Oh, HELL I wish I had something useful to say. All I can think of, and this is the truth, is that we ENFPs are much stronger than we think we are. It's a societal trope that to feel deeply is to be weak, but I think in grounds us in a way that few others can understand. You are in the thick of the storm, and the squalls will keep coming, but the recovery has already started. It may not feel like it now, but you have to stop a moment and think about just how strong and decisive you have been in just posting and talking about this enormously difficult event in your life.

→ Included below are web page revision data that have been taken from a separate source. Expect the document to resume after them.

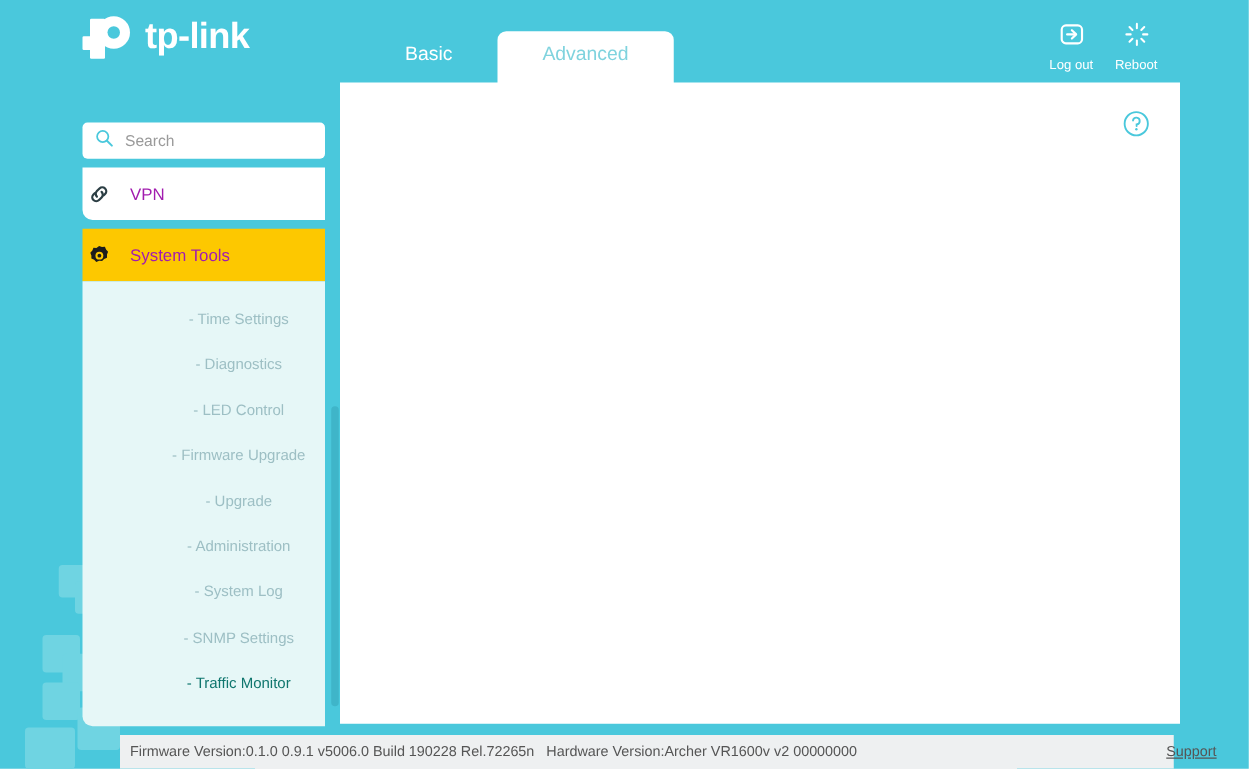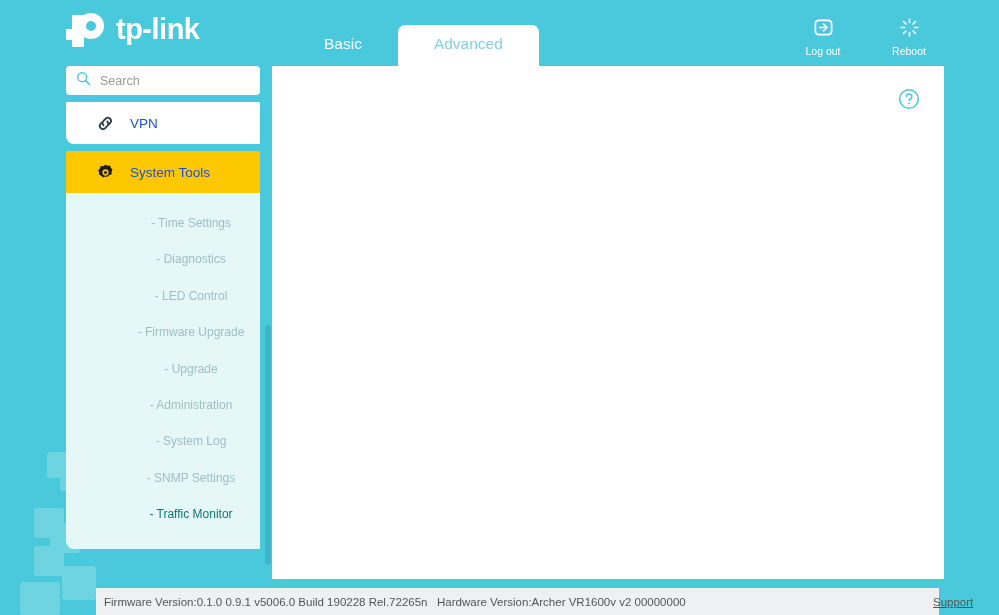--- a/index.html
+++ b/index.html
@@ -49,41 +49,41 @@
   .tabs { position: absolute; left: 288px; top: 25px; display: flex; align-items: flex-start; }
   .tab {
     font-size: 15.5px; color: #ffffff; padding: 11px 36px 14px;
     cursor: pointer; line-height: 1;
   }
   .tab.active {
     background: #ffffff; color: #7fd3de;
     border-radius: 7px 7px 0 0; padding-bottom: 22px; margin-bottom: -8px;
   }
 
-  .header-actions { position: absolute; right: 64px; top: 17px; display: flex; gap: 34px; }
+  .header-actions { position: absolute; right: 64px; top: 17px; display: flex; }
   .ha { display: flex; flex-direction: column; align-items: center; cursor: pointer; width: 52px; }
   .ha-label { color: #ffffff; font-size: 10.5px; margin-top: 3px; }
 
   
   .sidebar { position: absolute; left: 66px; top: 66px; width: 194px; z-index: 4; }
 
   .searchbox {
     height: 29px; background: #ffffff; border-radius: 4px;
-    display: flex; align-items: center; padding: 14px 10px; position: relative;
+    display: flex; align-items: center; padding: 14px 10px; position: relative; margin-top: 32px;
   }
   .search-input {
     border: none; outline: none; flex: 1; font-size: 12.5px;
     color: #555; font-family: "Liberation Sans", sans-serif; margin-left: 9px;
     background: transparent;
   }
   .search-input::placeholder { color: #9a9a9a; }
 
   .nav-item {
     background: #ffffff; height: 42px; display: flex; align-items: center;
-    padding-left: 26px; cursor: pointer; font-size: 13.5px; color: #1d4ed8;
+    cursor: pointer; font-size: 13.5px; color: #a21caf;
     margin-top: 7px; position: relative;
   }
   .nav-item.rounded-bl { border-radius: 0 0 0 8px; }
   .nav-item.active { background: #fdc800; }
   .nav-icon { width: 26px; display: flex; align-items: center; justify-content: center; }
   .nav-label { margin-left: 12px; }
 
   .submenu {
     background: #e6f7f7; padding: 12px 0 16px 0;
     border-radius: 0 0 0 8px; position: relative;

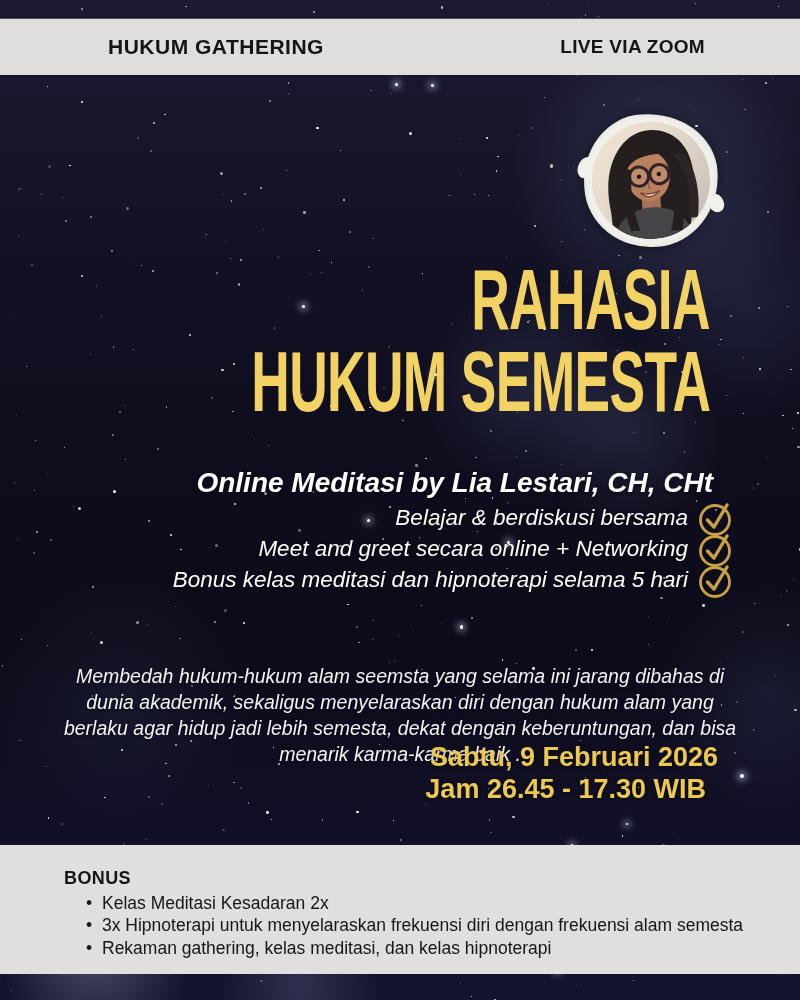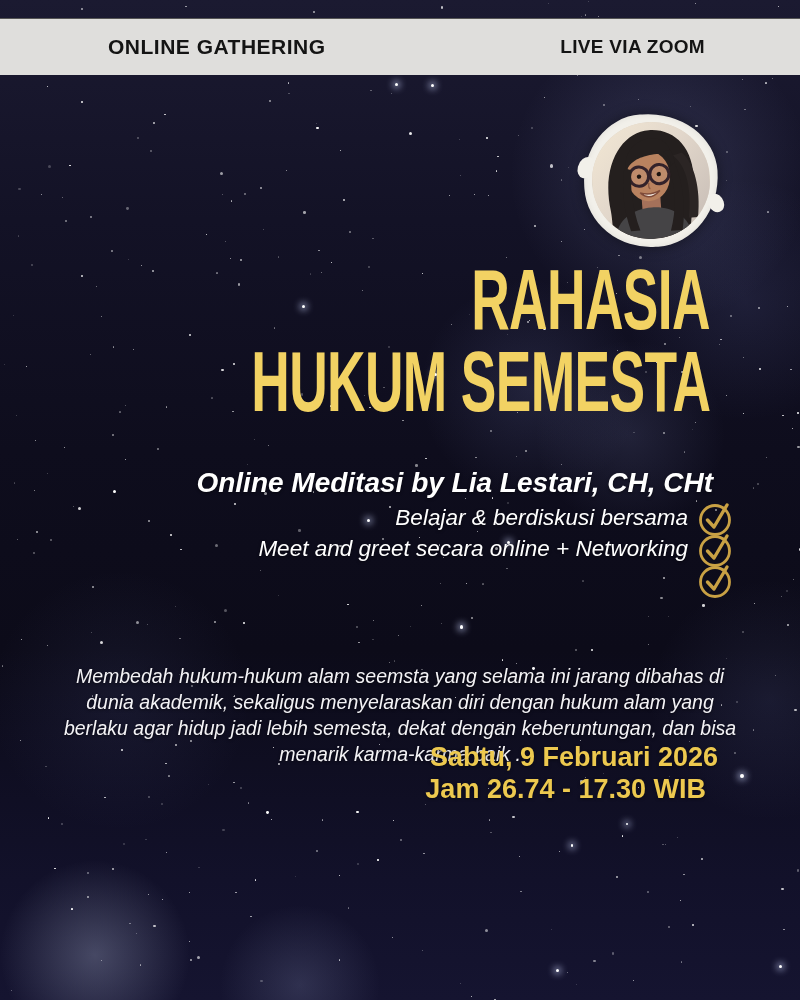--- a/index.html
+++ b/index.html
@@ -527,21 +527,21 @@
       <i class="bright" style="left: 625.7px; top: 822.5px; width: 2.55px; height: 2.55px;"></i>
       <i class="bright" style="left: 433.5px; top: 373.2px; width: 3.18px; height: 3.18px;"></i>
       <i class="bright" style="left: 459.5px; top: 625.1px; width: 3.78px; height: 3.78px;"></i>
       <i class="bright" style="left: 778.9px; top: 965.2px; width: 3.11px; height: 3.11px;"></i>
       <i class="bright" style="left: 394.9px; top: 82.8px; width: 3.28px; height: 3.28px;"></i>
       <i class="bright" style="left: 739.8px; top: 773.8px; width: 3.8px; height: 3.8px;"></i>
       <i class="bright" style="left: 555.7px; top: 968.8px; width: 3.42px; height: 3.42px;"></i>
     </div>
 
   <div class="top-bar">
-    <span class="left">ONLINE GATHERING</span>
+    <span class="left">HUKUM GATHERING</span>
     <span class="right">LIVE VIA ZOOM</span>
   </div>
 
   <div class="photo-frame">
     <div class="photo-circle">
       <svg viewBox="0 0 100 100">
         <defs>
           <linearGradient id="bgGrad" x1="0" y1="0" x2="1" y2="1">
             <stop offset="0" stop-color="#f3e8d4"></stop>
             <stop offset="0.45" stop-color="#e2d7cb"></stop>
@@ -595,28 +595,37 @@
       </svg>
     </div>
     <div class="feature-row">
       <span class="feature-label">Meet and greet secara online + Networking</span>
       <svg class="check-icon" viewBox="0 0 44 44">
         <circle cx="21" cy="24" r="14.5" fill="none" stroke="#c9a144" stroke-width="2.8"></circle>
         <path d="M13.5,24 L20,31 L33,9" fill="none" stroke="#c9a144" stroke-width="3.4" stroke-linecap="round" stroke-linejoin="round"></path>
       </svg>
     </div>
     <div class="feature-row">
+      <span class="feature-label">Bonus kelas meditasi dan hipnoterapi selama 5 hari</span>
       <svg class="check-icon" viewBox="0 0 44 44">
         <circle cx="21" cy="24" r="14.5" fill="none" stroke="#c9a144" stroke-width="2.8"></circle>
         <path d="M13.5,24 L20,31 L33,9" fill="none" stroke="#c9a144" stroke-width="3.4" stroke-linecap="round" stroke-linejoin="round"></path>
       </svg>
     </div>
   </div>
 
   <div class="apa-body">Membedah hukum-hukum alam seemsta yang selama ini jarang dibahas di dunia akademik, sekaligus menyelaraskan diri dengan hukum alam yang berlaku agar hidup jadi lebih semesta, dekat dengan keberuntungan, dan bisa menarik karma-karma baik .</div>
 
   <div class="schedule">
     <div class="date">Sabtu, 9 Februari 2026</div>
-    <div class="time">Jam 26.74 - 17.30 WIB</div>
+    <div class="time">Jam 26.45 - 17.30 WIB</div>
   </div>
 
+  <div class="bonus-panel">
+    <div class="bonus-heading">BONUS</div>
+    <ul class="bonus-list">
+      <li>Kelas Meditasi Kesadaran 2x</li>
+      <li>3x Hipnoterapi untuk menyelaraskan frekuensi diri dengan frekuensi alam semesta</li>
+      <li>Rekaman gathering, kelas meditasi, dan kelas hipnoterapi</li>
+    </ul>
+  </div>
 
 </div>
 
 </body></html>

I understand what you mean when it comes to partners changing in the middle of things. I'm the middle of that myself, and I think that it's very common, generally, since people as a whole aren't static throughout their lives. What does happen, though, is that sometimes, people evolve away from each other. He needs something different now and it feels like he's blaming you somehow for not being those things. Maybe it comes from INTJs being so grounded in stability--they may not necessarily feel like they've changed all that much.
But that change? It feels like a frickin' BETRAYAL. You are both on the pitch and he is the one who has changed the ground rules, without telling you, and looks down on you for not knowing.
Relationships are each a very varied and different thing. And each and every one of us are poisoned by what we are told are "normal" relationships. We are poisoned by media, misled by family beliefs. A friend of mine and her husband amaze me: they are both polyamorous, have separate partners, but are in a deeply committed, lasting, and loving relationship with one another. It is the farthest thing from traditional I've seen in my life. But the constants in their relationship--the foundations--are openness and respect. There is no arrogance, no condescension, and when a misunderstanding does arise, it is treated with proper attention and a genuine drive to see it resolved.
Not only do we struggle to relate to our partners, we struggle vainly to fit our relationships into the tiny, weird-ass frames that we have been led to believe relationships should fit in.
Ultimately, though, you must do what is best for you. As an ENFP, it is enormously difficult to separate oneself from the feelings of others, but one of the best phrases I've ever heard from anyone is this: "I am not responsible for your feelings." If you have done your level best to be honest and respectful, and you feel that you're getting jerked around, you're not being respected, and it's simply time to you. You are the one who matters most. Always.
I wish you luck, patience, and perseverance. Keep us posted, and my thoughts are with you.